Por: Fernando Molica

Ironia desnecessária e perigosa

Postagem do governo ironiza operação contra Carlos Bolsonaro | Foto: Reprodução

As mensagens do governo federal em redes sociais comemorando e ironizando a operação contra Carlos Bolsonaro reforçam que a história de união e reconstrução não passa de um slogan: na prática, Lula trata de enfatizar a polarização, Jair Bolsonaro é seu malvado favorito — e vice-versa.

O presidente, que teve sua condição de condenado e preso explorada de maneira agressiva pelo antecessor, tem o direito de tirar proveito político-eleitoral dos problemas que envolvem a família do adversário. Mas seria bom separar mensagens governamentais das partidárias: não haveria qualquer problema se os posts da última segunda-feira tivessem sido publicados no site do PT.

Ao permitir a ironia produzida com dinheiro público e veiculada em espaços oficiais, Lula repete um dos principais pecados de Bolsonaro, o de achar que governava apenas para os seus eleitores. Uma visão anti-republicana que ignora um fato básico: até os salários de presidentes e ministros são pagos com o dinheiro de todos, dos que gostam e dos que não gostam de quem está no poder.
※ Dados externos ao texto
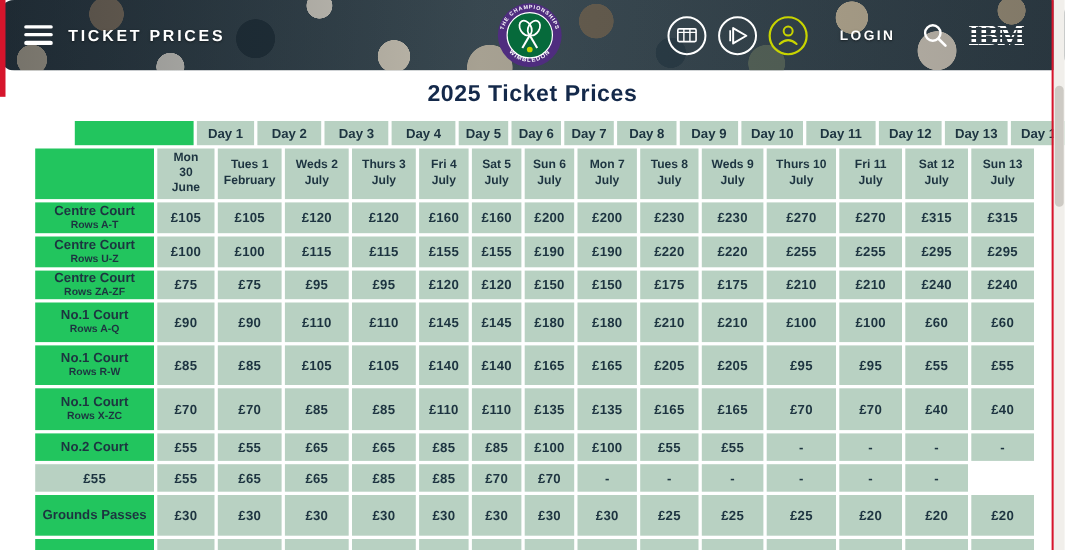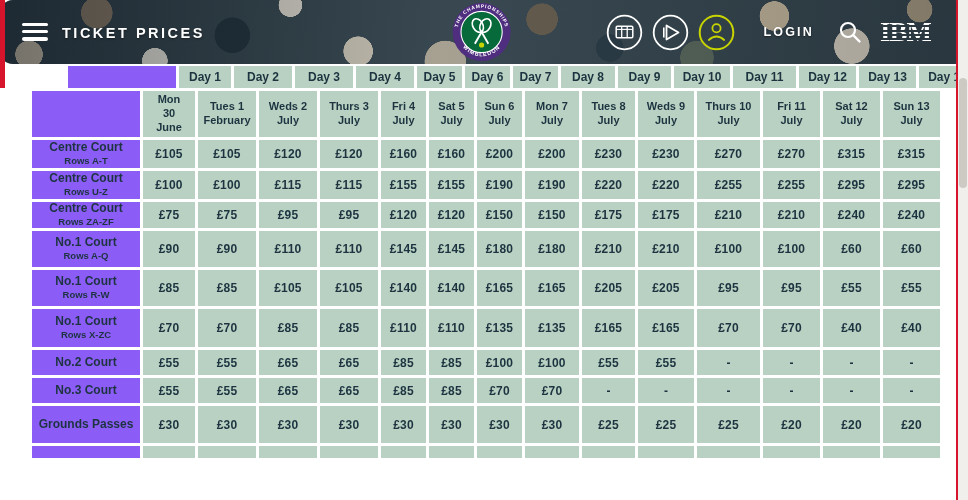--- a/index.html
+++ b/index.html
@@ -61,21 +61,21 @@
   .title-bar { height:44px; display:flex; align-items:center; justify-content:center; background:#fff; }
   .page-title { font-size:21px; font-weight:bold; color:#14294a; letter-spacing:.5px; }
 
   
   .table-wrap { margin:2px 0 0 32px; width:912px; }
   .t-row { display:grid;
     grid-template-columns:108px 52px 58px 58px 58px 45px 45px 45px 54px 53px 56px 63px 57px 57px 57px;
     column-gap:3px; margin-bottom:3px; }
   .cell { display:flex; flex-direction:column; align-items:center; justify-content:center;
     text-align:center; color:#1d3440; }
-  .purple { background:#8b5cf6; }
+  .purple { background:#22c55e; }
   .green  { background:#b8d1c2; }
   .day    { font-size:12px; font-weight:bold; }
   .date   { font-size:11px; font-weight:bold; line-height:1.25; white-space:pre-line; }
   .price  { font-size:12px; font-weight:bold; letter-spacing:.2px; }
   .lab1   { font-size:12px; font-weight:bold; line-height:1.15; }
   .lab2   { font-size:9.5px; font-weight:bold; line-height:1.2; }
 </style>
 </head>
 <body>
 
@@ -137,20 +137,23 @@
       </svg>
       <div class="login">LOGIN</div>
       <svg class="search" viewBox="0 0 24 24">
         <circle cx="10" cy="10" r="7" fill="none" stroke="#fff" stroke-width="2.2"></circle>
         <line x1="15.2" y1="15.2" x2="21.5" y2="21.5" stroke="#fff" stroke-width="2.4" stroke-linecap="round"></line>
       </svg>
       <div class="ibm">IBM</div>
     </div>
   </div>
 
+  <div class="title-bar">
+    <div class="page-title">2025 Ticket Prices</div>
+  </div>
 
   <div class="table-wrap" id="price-table">
       <div class="t-row" style="height: 22px; padding-left: 36px;">
         <div class="cell purple"></div>
         <div class="cell green day">Day 1</div>
         <div class="cell green day">Day 2</div>
         <div class="cell green day">Day 3</div>
         <div class="cell green day">Day 4</div>
         <div class="cell green day">Day 5</div>
         <div class="cell green day">Day 6</div>
@@ -328,23 +331,20 @@
         <div class="cell green price">£100</div>
         <div class="cell green price">£100</div>
         <div class="cell green price">£55</div>
         <div class="cell green price">£55</div>
         <div class="cell green price">-</div>
         <div class="cell green price">-</div>
         <div class="cell green price">-</div>
         <div class="cell green price">-</div>
       </div>
       <div class="t-row" style="height: 25px;">
-        <div class="cell purple">
-          <div class="lab1">No.3 Court</div>
-        </div>
         <div class="cell green price">£55</div>
         <div class="cell green price">£55</div>
         <div class="cell green price">£65</div>
         <div class="cell green price">£65</div>
         <div class="cell green price">£85</div>
         <div class="cell green price">£85</div>
         <div class="cell green price">£70</div>
         <div class="cell green price">£70</div>
         <div class="cell green price">-</div>
         <div class="cell green price">-</div>

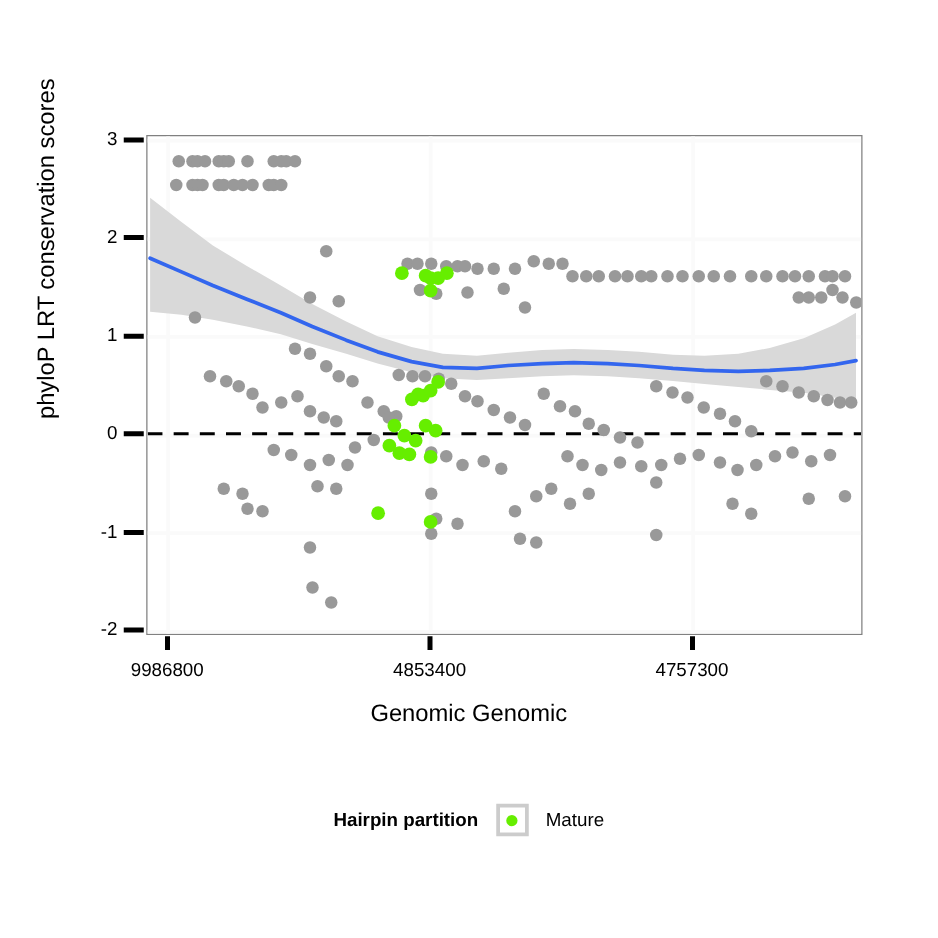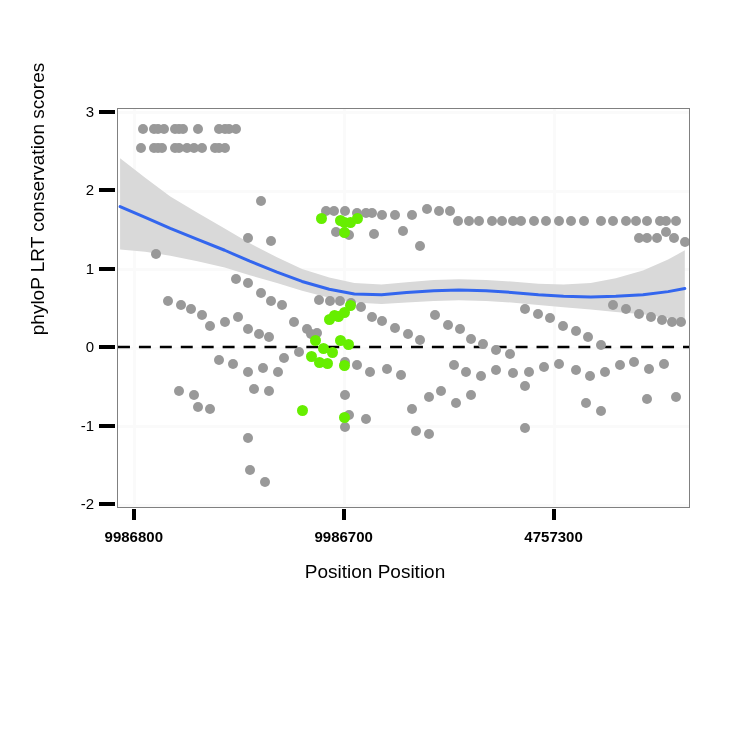--- a/index.html
+++ b/index.html
@@ -41,21 +41,21 @@
     transform:rotate(-90deg);text-align:center;
     font-size:19px;color:#000;
   }
   .xaxis-label{
     position:absolute;left:0;top:561px;width:750px;text-align:center;
     font-size:19px;color:#000;
   }
   .ytick-mark{position:absolute;width:16px;height:4px;background:#000;left:99px;}
   .ytick-text{position:absolute;right:0;width:40px;text-align:right;font-size:15px;color:#000;}
   .xtick-mark{position:absolute;width:4px;height:11px;background:#000;top:509px;}
-  .xtick-text{position:absolute;top:528px;width:110px;text-align:center;font-size:15px;color:#000;font-weight:bold;}
+  .xtick-text{position:absolute;top:528px;width:110px;text-align:center;font-size:15px;color:#000;}
 
   
   .legend{
     position:absolute;left:0;top:643px;width:750px;
     display:flex;align-items:center;justify-content:center;gap:14px;
   }
   .legend-title{font-size:15px;font-weight:bold;color:#000;}
   .legend-key{
     width:26px;height:26px;background:#fff;border:3px solid #cccccc;
     display:flex;align-items:center;justify-content:center;box-sizing:border-box;
@@ -301,22 +301,29 @@
       <div class="ytick-text" style="top: 259.784px; left: 50px; width: 44px;">1</div>
       <div class="ytick-mark" style="top: 188.353px;"></div>
       <div class="ytick-text" style="top: 181.353px; left: 50px; width: 44px;">2</div>
       <div class="ytick-mark" style="top: 109.922px;"></div>
       <div class="ytick-text" style="top: 102.922px; left: 50px; width: 44px;">3</div>
     </div>
   <div id="xaxis">
       <div class="xtick-mark" style="left: 131.791px;"></div>
       <div class="xtick-text" style="left: 78.7912px;">9986800</div>
       <div class="xtick-mark" style="left: 341.681px;"></div>
-      <div class="xtick-text" style="left: 288.681px;">9986700</div>
+      <div class="xtick-text" style="left: 288.681px;">4853400</div>
       <div class="xtick-mark" style="left: 551.571px;"></div>
       <div class="xtick-text" style="left: 498.571px;">4757300</div>
     </div>
 
   <div class="yaxis-label">phyloP LRT conservation scores</div>
-  <div class="xaxis-label">Position Position</div>
-
+  <div class="xaxis-label">Genomic Genomic</div>
+
+  <div class="legend">
+    <span class="legend-title">Hairpin partition</span>
+    <span class="legend-key">
+      <span class="legend-dot"></span>
+    </span>
+    <span class="legend-label">Mature</span>
+  </div>
 
 </div>
 
 </body></html>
Lula e Bolsonaro não inventaram a polarização, algo recorrente em democracias. O ex-presidente, porém, estimulou essa condição ao paroxismo, até por uma questão básica: em condições razoavelmente normais, ele, um radical, jamais chegaria à Presidência.
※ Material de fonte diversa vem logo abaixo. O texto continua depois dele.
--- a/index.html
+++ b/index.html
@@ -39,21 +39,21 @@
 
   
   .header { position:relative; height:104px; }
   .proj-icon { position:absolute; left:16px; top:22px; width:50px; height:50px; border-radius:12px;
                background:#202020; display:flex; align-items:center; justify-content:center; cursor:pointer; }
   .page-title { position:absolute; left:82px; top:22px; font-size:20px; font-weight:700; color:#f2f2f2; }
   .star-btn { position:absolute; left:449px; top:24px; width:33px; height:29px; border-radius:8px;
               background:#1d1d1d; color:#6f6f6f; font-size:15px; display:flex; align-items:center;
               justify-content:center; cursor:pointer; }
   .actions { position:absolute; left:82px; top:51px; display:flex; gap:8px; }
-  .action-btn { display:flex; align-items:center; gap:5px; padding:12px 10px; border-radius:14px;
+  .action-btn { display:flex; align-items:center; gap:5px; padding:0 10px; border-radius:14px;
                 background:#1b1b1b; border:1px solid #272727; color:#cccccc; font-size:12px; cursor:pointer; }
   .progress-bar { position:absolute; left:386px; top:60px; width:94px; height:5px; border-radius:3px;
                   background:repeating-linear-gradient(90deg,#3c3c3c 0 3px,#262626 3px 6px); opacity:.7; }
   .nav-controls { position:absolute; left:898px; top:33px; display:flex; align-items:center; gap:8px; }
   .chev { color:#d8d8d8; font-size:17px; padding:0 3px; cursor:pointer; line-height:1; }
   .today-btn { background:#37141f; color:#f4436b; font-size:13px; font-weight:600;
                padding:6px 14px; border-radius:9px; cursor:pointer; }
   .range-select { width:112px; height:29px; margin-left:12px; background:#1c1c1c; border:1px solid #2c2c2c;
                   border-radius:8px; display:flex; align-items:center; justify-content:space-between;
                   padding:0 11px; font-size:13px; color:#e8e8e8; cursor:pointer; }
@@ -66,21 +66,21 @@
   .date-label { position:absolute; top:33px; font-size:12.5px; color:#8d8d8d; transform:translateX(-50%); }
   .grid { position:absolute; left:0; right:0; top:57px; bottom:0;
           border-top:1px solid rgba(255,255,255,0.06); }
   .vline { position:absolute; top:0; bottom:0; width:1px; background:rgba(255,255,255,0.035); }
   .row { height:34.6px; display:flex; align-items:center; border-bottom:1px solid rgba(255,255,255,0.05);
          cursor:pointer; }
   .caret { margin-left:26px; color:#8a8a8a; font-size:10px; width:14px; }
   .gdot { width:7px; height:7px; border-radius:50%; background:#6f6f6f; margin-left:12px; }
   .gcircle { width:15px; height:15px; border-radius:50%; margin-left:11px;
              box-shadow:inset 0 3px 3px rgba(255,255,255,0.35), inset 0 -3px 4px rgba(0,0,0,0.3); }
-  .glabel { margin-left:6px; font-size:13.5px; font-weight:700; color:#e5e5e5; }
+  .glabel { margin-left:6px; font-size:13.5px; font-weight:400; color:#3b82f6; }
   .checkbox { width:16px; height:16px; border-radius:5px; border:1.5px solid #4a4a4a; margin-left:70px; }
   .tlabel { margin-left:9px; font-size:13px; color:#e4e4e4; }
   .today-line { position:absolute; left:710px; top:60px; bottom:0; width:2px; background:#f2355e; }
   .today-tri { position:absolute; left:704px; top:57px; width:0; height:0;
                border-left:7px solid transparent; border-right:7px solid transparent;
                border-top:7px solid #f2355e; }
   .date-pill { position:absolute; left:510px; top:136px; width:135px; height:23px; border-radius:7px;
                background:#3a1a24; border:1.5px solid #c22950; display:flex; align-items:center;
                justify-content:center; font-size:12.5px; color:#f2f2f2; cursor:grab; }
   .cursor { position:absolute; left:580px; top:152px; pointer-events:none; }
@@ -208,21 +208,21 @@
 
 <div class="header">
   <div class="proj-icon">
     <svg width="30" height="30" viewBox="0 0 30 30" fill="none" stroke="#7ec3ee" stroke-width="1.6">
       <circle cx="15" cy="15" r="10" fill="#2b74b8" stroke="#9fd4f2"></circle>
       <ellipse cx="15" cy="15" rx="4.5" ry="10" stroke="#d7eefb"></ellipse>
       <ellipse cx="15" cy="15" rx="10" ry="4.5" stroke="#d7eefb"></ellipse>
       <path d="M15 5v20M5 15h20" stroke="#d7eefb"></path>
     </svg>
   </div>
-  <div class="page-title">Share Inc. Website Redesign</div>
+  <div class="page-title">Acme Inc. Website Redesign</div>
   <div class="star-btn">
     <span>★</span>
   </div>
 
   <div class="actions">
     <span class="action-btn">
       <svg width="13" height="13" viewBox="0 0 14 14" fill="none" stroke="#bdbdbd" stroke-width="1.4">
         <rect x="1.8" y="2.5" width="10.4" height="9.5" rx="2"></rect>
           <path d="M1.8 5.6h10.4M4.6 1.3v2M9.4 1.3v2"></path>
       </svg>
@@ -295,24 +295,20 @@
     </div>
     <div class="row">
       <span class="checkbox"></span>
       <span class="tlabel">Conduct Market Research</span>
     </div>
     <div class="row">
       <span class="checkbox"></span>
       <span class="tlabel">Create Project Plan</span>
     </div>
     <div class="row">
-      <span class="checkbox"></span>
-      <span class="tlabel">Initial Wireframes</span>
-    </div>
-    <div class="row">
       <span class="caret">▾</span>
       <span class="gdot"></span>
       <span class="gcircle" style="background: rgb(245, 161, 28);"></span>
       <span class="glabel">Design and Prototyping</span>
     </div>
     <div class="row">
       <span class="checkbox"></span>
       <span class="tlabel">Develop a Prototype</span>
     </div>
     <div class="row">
Bolsonaro pode ser acusado por muitos atos e omissões — alguns, de viés criminal —, mas ninguém pode dizer que ele mudou depois de chegar ao Palácio do Planalto. Foi talvez o presidente mais parecido com o candidato de toda a história republicana, não enganou ninguém.

Ele, que não consegue fugir do papel de extremista, sabe que precisa manter a temperatura elevada para continuar como um dos protagonistas do processo político. Alimenta e é alimentado pelo comportamento de seguidores que agem como se estivessem na plateia de uma daquelas lutas de MMA. Bolsonaro perderia a condição de líder de tanta gente caso o país vivesse um período mais pacífico, ninguém acreditaria num Jairzinho Paz e Amor.
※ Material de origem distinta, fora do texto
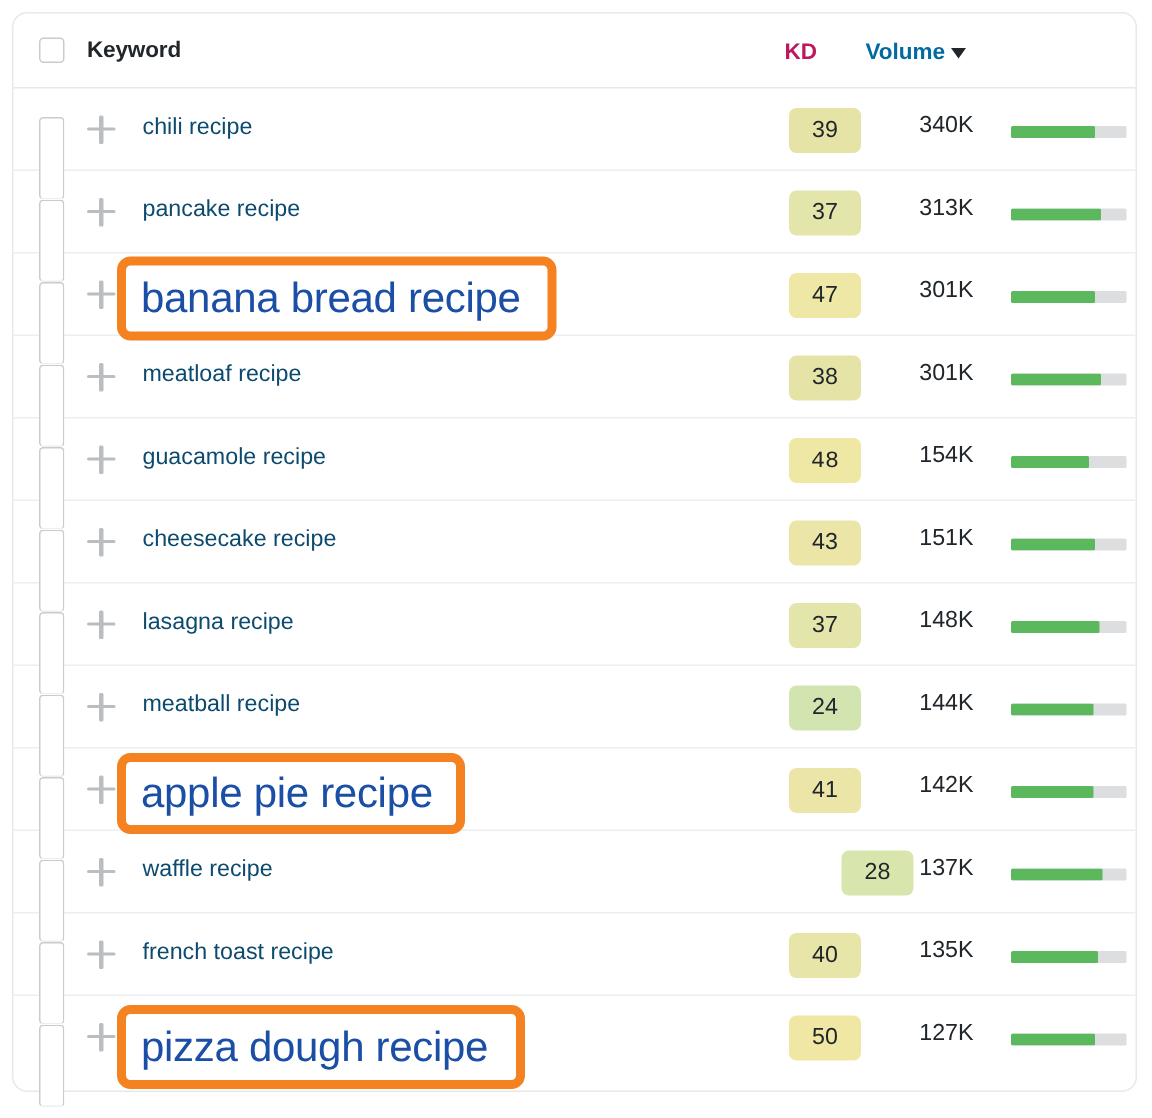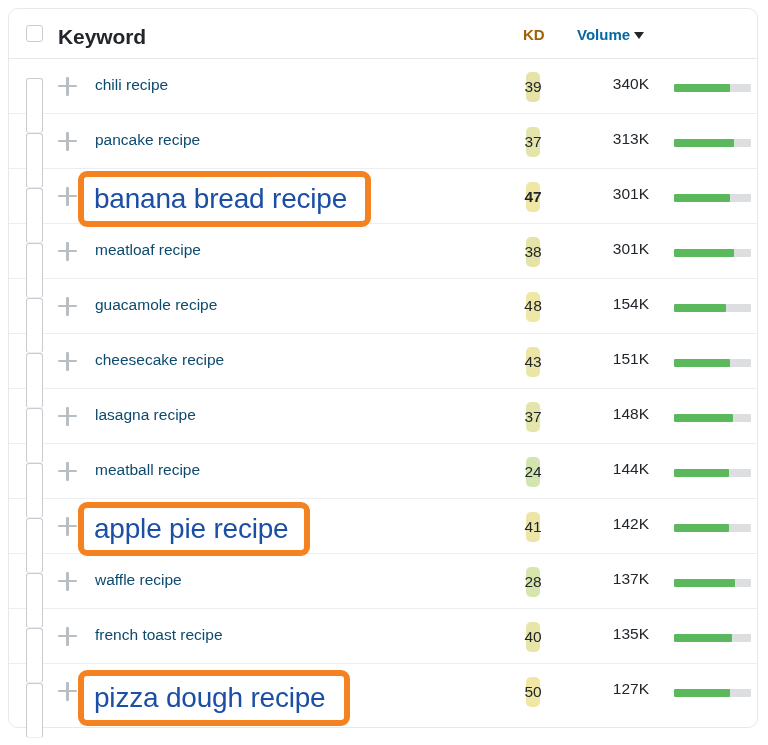--- a/index.html
+++ b/index.html
@@ -32,32 +32,32 @@
   .thead {
     position: relative;
     height: 50px;
     border-bottom: 1px solid #e6e8ea;
     box-sizing: border-box;
   }
   .th-keyword {
     position: absolute;
     left: 49px;
     top: 16px;
-    font-size: 21px;
+    font-size: 15px;
     font-weight: bold;
     color: #21262b;
     letter-spacing: -0.1px;
   }
   .th-kd {
     position: absolute;
     left: 514px;
     top: 17px;
     font-size: 15px;
     font-weight: bold;
-    color: #a16207;
+    color: #be185d;
   }
   .th-volume {
     position: absolute;
     left: 568px;
     top: 17px;
     font-size: 15px;
     font-weight: bold;
     color: #0369a1;
     display: flex;
     align-items: center;
@@ -126,21 +126,21 @@
     font-size: 15.5px;
     color: #0c4a6e;
     white-space: nowrap;
     cursor: pointer;
   }
 
   .kd-badge {
     position: absolute;
     left: 517px;
     top: 13px;
-    width: 14px;
+    width: 48px;
     height: 30px;
     border-radius: 5px;
     font-size: 15.5px;
     color: #21262b;
     display: flex;
     align-items: center;
     justify-content: center;
   }
 
   .vol {
@@ -221,21 +221,21 @@
         <div class="kd-badge" style="background: rgb(228, 229, 171);">37</div>
         <div class="vol">313K</div>
         <div class="bar-track">
           <div class="bar-fill" style="width: 78%;"></div>
         </div>
       </div>
       <div class="row">
         <div class="cbox row"></div>
         <div class="plus-icon"></div>
         <div class="kw">banana bread recipe</div>
-        <div class="kd-badge" style="background: rgb(238, 231, 166); font-weight: bold;">47</div>
+        <div class="kd-badge" style="background: rgb(238, 231, 166);">47</div>
         <div class="vol">301K</div>
         <div class="bar-track">
           <div class="bar-fill" style="width: 73%;"></div>
         </div>
       </div>
       <div class="row">
         <div class="cbox row"></div>
         <div class="plus-icon"></div>
         <div class="kw">meatloaf recipe</div>
         <div class="kd-badge" style="background: rgb(229, 228, 166);">38</div>
@@ -291,21 +291,21 @@
         <div class="kd-badge" style="background: rgb(235, 230, 167);">41</div>
         <div class="vol">142K</div>
         <div class="bar-track">
           <div class="bar-fill" style="width: 72%;"></div>
         </div>
       </div>
       <div class="row">
         <div class="cbox row"></div>
         <div class="plus-icon"></div>
         <div class="kw">waffle recipe</div>
-        <div class="kd-badge" style="background: rgb(216, 230, 173);">28</div>
+        <div class="kd-badge" style="background: rgb(216, 230, 173); margin-left: 35px;">28</div>
         <div class="vol">137K</div>
         <div class="bar-track">
           <div class="bar-fill" style="width: 79%;"></div>
         </div>
       </div>
       <div class="row">
         <div class="cbox row"></div>
         <div class="plus-icon"></div>
         <div class="kw">french toast recipe</div>
         <div class="kd-badge" style="background: rgb(231, 229, 168);">40</div>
Mais hábil, Lula, desde os tempos de sindicalista, guarda no armário o macacão de operário, o jeans e a camiseta do militante de esquerda tradicional, o blazer da social-democracia e o terno elegante da conciliação. Ao longo de sua carreira de mais de 40 anos, soube variar as roupas e o discurso, sempre deixando claro que ele era o traço de união entre os diferentes figurinos.

Tem certeza de que ter Bolsonaro como principal adversário é o que melhor pode desejar, o ex-presidente é mais radical do que ele em qualquer aspecto. Ainda desgastado pelas acusações que serviram também para legitimar o preconceito contra ele e contra políticas de inclusão que estimulou, Lula não ousa imaginar que terminará um governo com 80% de aprovação.

Sabe que foi eleito por uma margem pequena de votos e, em boa parte, graças ao comportamento de Bolsonaro. Talvez não tivesse voltado para o Planalto se seu adversário demonstrasse um mínimo de equilíbrio.

Mas ele deveria medir as consequências de alguns de seus gestos. Ao sapatear sobre uma desventura da família Bolsonaro seu governo anima a própria militância, mas também colabora para aumentar o ódio daqueles que o rejeitam. Não é razoável que tenhamos mais eleições marcadas pela raiva e por mortes.